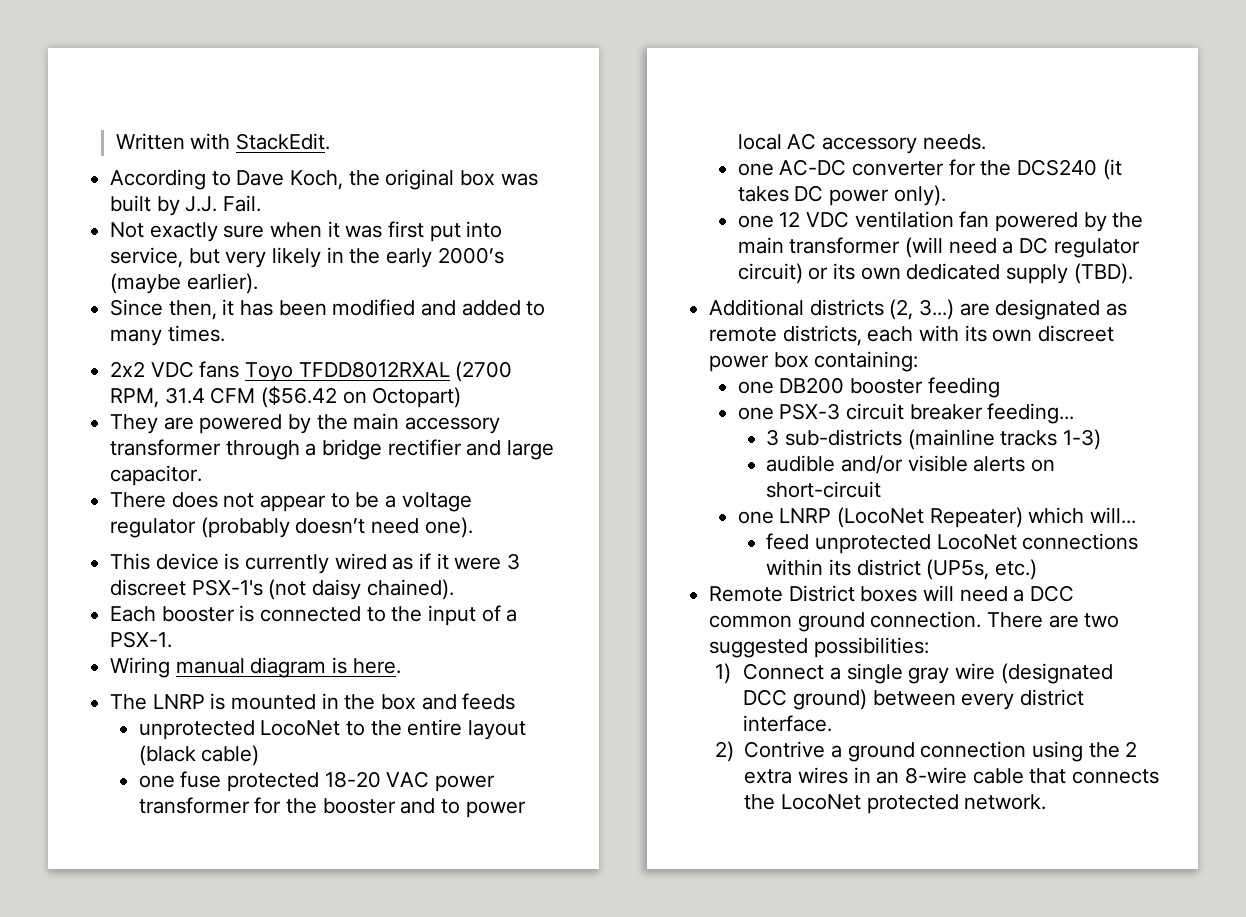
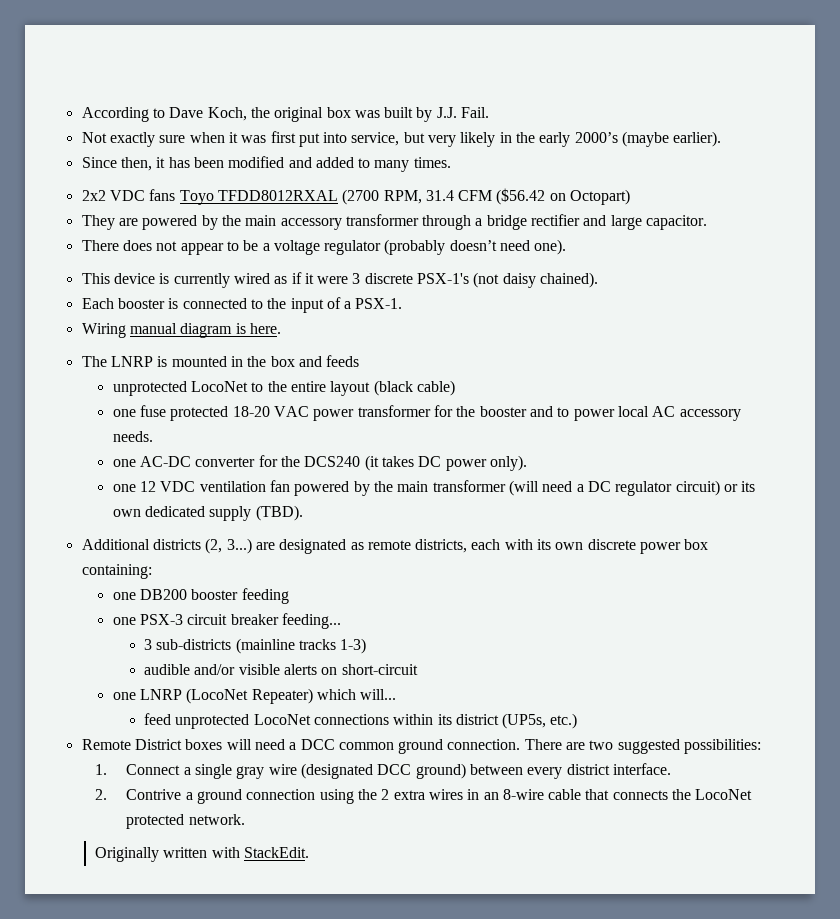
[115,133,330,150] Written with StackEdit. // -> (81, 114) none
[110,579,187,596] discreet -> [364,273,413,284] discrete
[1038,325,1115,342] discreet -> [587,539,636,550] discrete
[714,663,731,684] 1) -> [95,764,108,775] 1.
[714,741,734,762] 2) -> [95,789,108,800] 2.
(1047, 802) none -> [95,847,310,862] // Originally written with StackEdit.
====
▶ **Problem details**: A faithful copy of every record is required, with no pictures included.

▶ **Response to the exercise**:
[115,133,330,150] Written with StackEdit. // -> (81, 114) none
[110,579,187,596] discreet -> [364,273,413,284] discrete
[1038,325,1115,342] discreet -> [587,539,636,550] discrete
[714,663,731,684] 1) -> [95,764,108,775] 1.
[714,741,734,762] 2) -> [95,789,108,800] 2.
(1047, 802) none -> [95,847,310,862] // Originally written with StackEdit.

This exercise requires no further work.